Kehadiran AI dalam Dunia Pendidikan: Tantangan dan Peluang
Sejak ChatGPT muncul dan menjadi sorotan di panggung global pada akhir tahun 2022, kehadiran teknologi kecerdasan buatan (AI) mulai mengubah dinamika di berbagai kampus. Bayang-bayang yang tidak terlihat ini hadir dalam berbagai bentuk, memicu campuran antara rasa penasaran, kegembiraan, ketakutan, dan kebingungan. Di ruang dosen, mahasiswa, hingga rapat-rapat pimpinan universitas, AI menjadi topik yang tak bisa diabaikan.
Sebagai seorang dosen yang fokus pada teknologi pendidikan, saya melihat respons terhadap AI tidaklah sederhana. Banyak kampus di Indonesia menunjukkan situasi yang kompleks dan bervariasi. Alih-alih terbagi menjadi dua kubu—pemuja teknologi atau anti-teknologi—situasi ini lebih seperti sebuah lanskap negosiasi yang penuh dengan perbedaan pandangan dan cara berpikir.
Imajinasi Terfragmentasi di Ruang Dosen
Di ruang makan siang dosen, diskusi tentang AI seringkali terjadi. Ada kolega yang menyambut AI dengan tangan terbuka, melihatnya sebagai alat yang bisa meningkatkan efisiensi dalam pekerjaan sehari-hari. Mereka percaya bahwa AI dapat membantu dalam analisis data, membuat prototipe kode, serta mengurangi beban administratif.
Di sisi lain, ada dosen yang merasa khawatir. Bagi mereka, AI adalah ancaman terhadap proses belajar dan pemikiran kritis. Mereka khawatir jika mahasiswa terlalu bergantung pada mesin, maka keahlian dalam merangkai kata dan memahami konsep akan hilang.
Dosen-dosen muda cenderung pragmatis. Mereka menggunakan AI untuk meringkas jurnal, menerjemahkan dokumen, atau menyusun email. Namun, mereka juga sadar bahwa penggunaan AI memiliki risiko. Sementara itu, banyak dosen yang masih bingung, tidak yakin bagaimana seharusnya menghadapi perubahan ini.
Fragmentasi ini bukan hanya soal akses teknologi, tetapi juga tentang epistemologi—cara kita memahami pengetahuan, belajar, dan peran kita sebagai pendidik.
Ujian yang Sesungguhnya
Awalnya, fokus utama di dunia pendidikan adalah pada mahasiswa. Ada kekhawatiran bahwa AI akan menyebabkan kecurangan dan plagiat. Banyak institusi mencoba memperketat aturan ujian dan menggunakan perangkat lunak deteksi konten AI. Namun, saya percaya bahwa fokus ini salah.
Yang sebenarnya diuji adalah para dosen dan institusi pendidikan. Pertama, kita diuji secara etis dan profesional. Apakah kita harus menggunakan AI untuk mempermudah tugas? Jika ya, apakah hal ini mengorbankan keahlian kita sendiri?
Kedua, kita diuji secara pedagogis. Jika mata kuliah kita bisa diselesaikan oleh AI, maka pertanyaannya adalah: siapa yang gagal? Mahasiswa atau kita sendiri yang merancang mata kuliah yang terlalu mekanistis?

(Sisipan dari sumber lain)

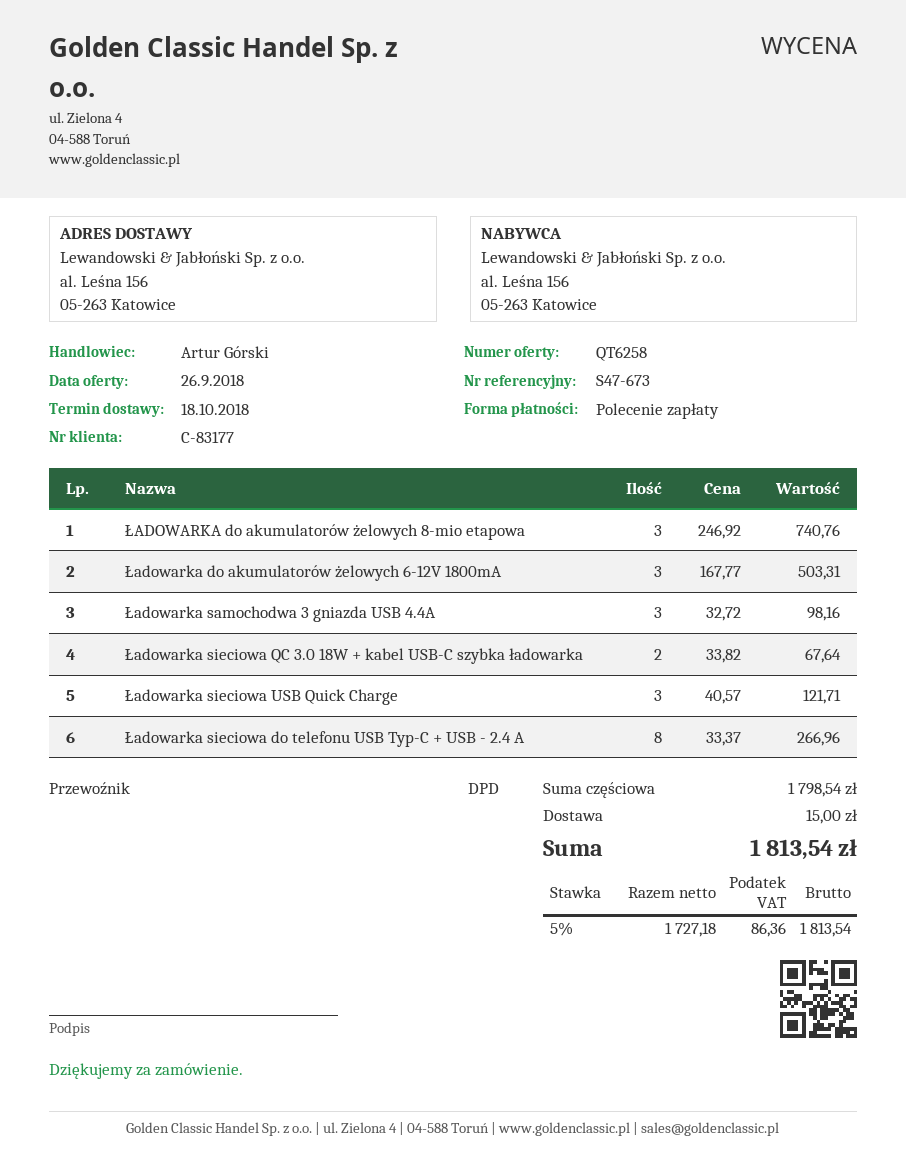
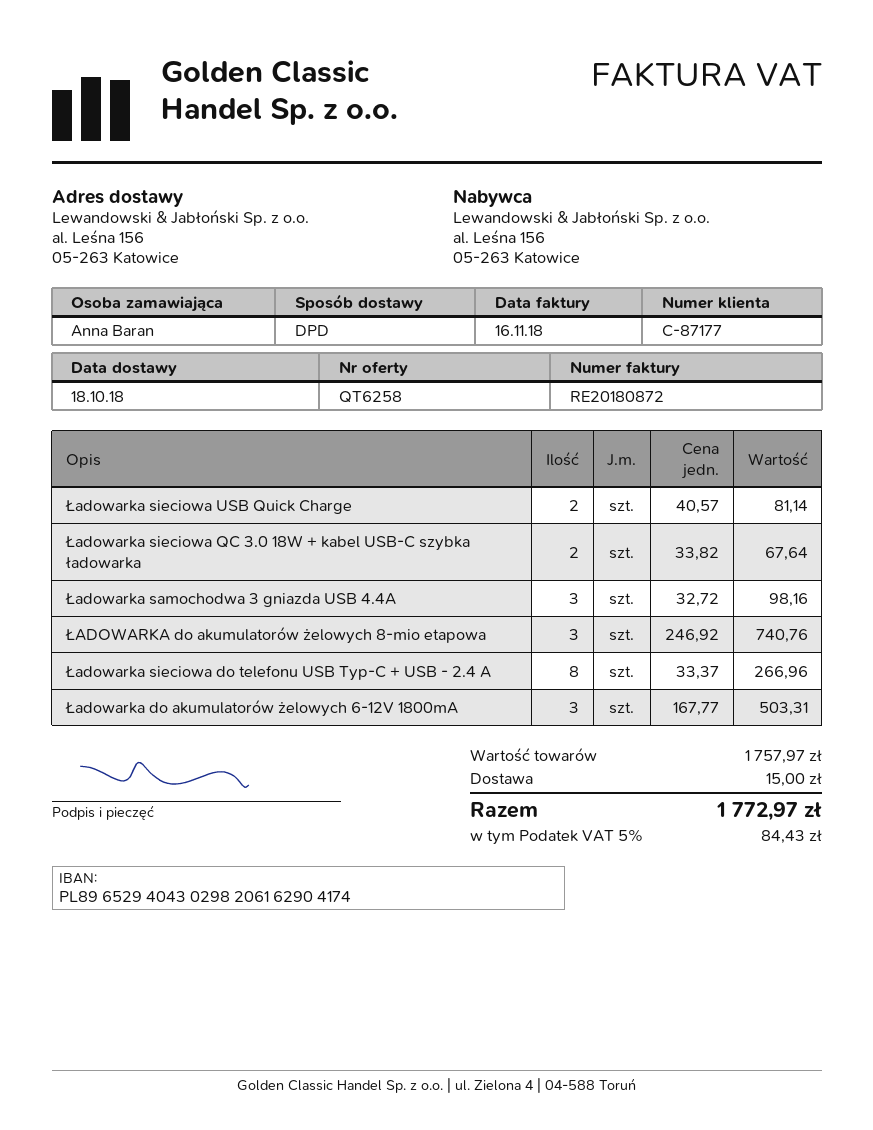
customer number: C-83177 -> C-87177
Ładowarka sieciowa USB Quick Charge: 3 x 40.57 = 121.71 -> 2 x 40.57 = 81.14
subtotal: 1798.54 -> 1757.97
tax: 5% = 86.36 -> 5% = 84.43
total: 1813.54 -> 1772.97

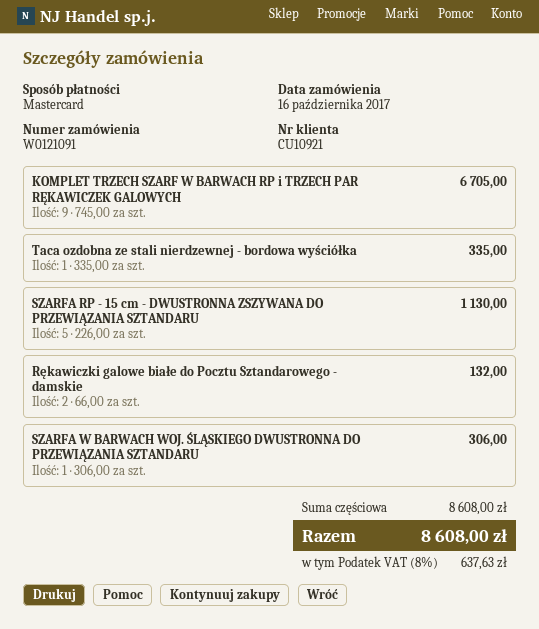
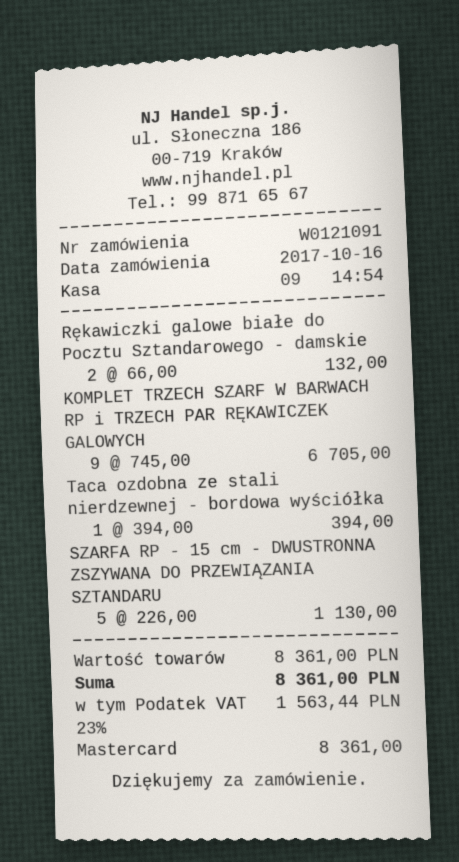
Taca ozdobna ze stali nierdzewnej - bordowa wyściółka: 1 x 335.00 = 335.00 -> 1 x 394.00 = 394.00
SZARFA W BARWACH WOJ. ŚLĄSKIEGO DWUSTRONNA DO PRZEWIĄZANIA SZTANDARU: 1 x 306.00 = 306.00 -> none
subtotal: 8608.00 -> 8361.00
tax: 8% = 637.63 -> 23% = 1563.44
total: 8608.00 -> 8361.00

Yang Tersisa: Hal-Hal yang Tidak Bisa Di-Algoritma-kan
Jika AI bisa melakukan tugas teknis, maka yang tersisa adalah hal-hal yang tidak bisa di-algoritma-kan. Ini termasuk proses belajar, konteks, komunitas, dan makna.
AI bisa memberikan jawaban instan, tetapi ia tidak bisa menggantikan pergulatan batin dan momen “Aha!” yang dialami mahasiswa saat memahami konsep sulit. Ia juga tidak bisa menggantikan konteks nyata, seperti bagaimana menerapkan teori dalam kehidupan nyata.
Selain itu, AI tidak bisa menggantikan pengalaman komunal di sekolah. Di sinilah mahasiswa belajar berdebat, berkolaborasi, dan merasakan arti manusia dalam lingkungan sosial.
Dan yang terpenting, AI tidak bisa memberi kebijaksanaan atau menjawab pertanyaan “mengapa”. Ia tidak punya nalar etis atau integritas.
Harapan di Tengah Kegalauan
Saya masih optimis. AI bukan algojo yang datang untuk menggantikan profesi kita. Ia adalah undangan untuk berefleksi dan menjadi pendidik yang lebih baik. Ia memaksa kita untuk kembali menjadi pemahat jiwa, bukan hanya mesin fotokopi informasi.
Ujian ini bukan tentang seberapa canggih teknologi kita, tetapi tentang seberapa dalam kemanusiaan kita. Dan saya percaya, kita bisa menang dalam ujian ini.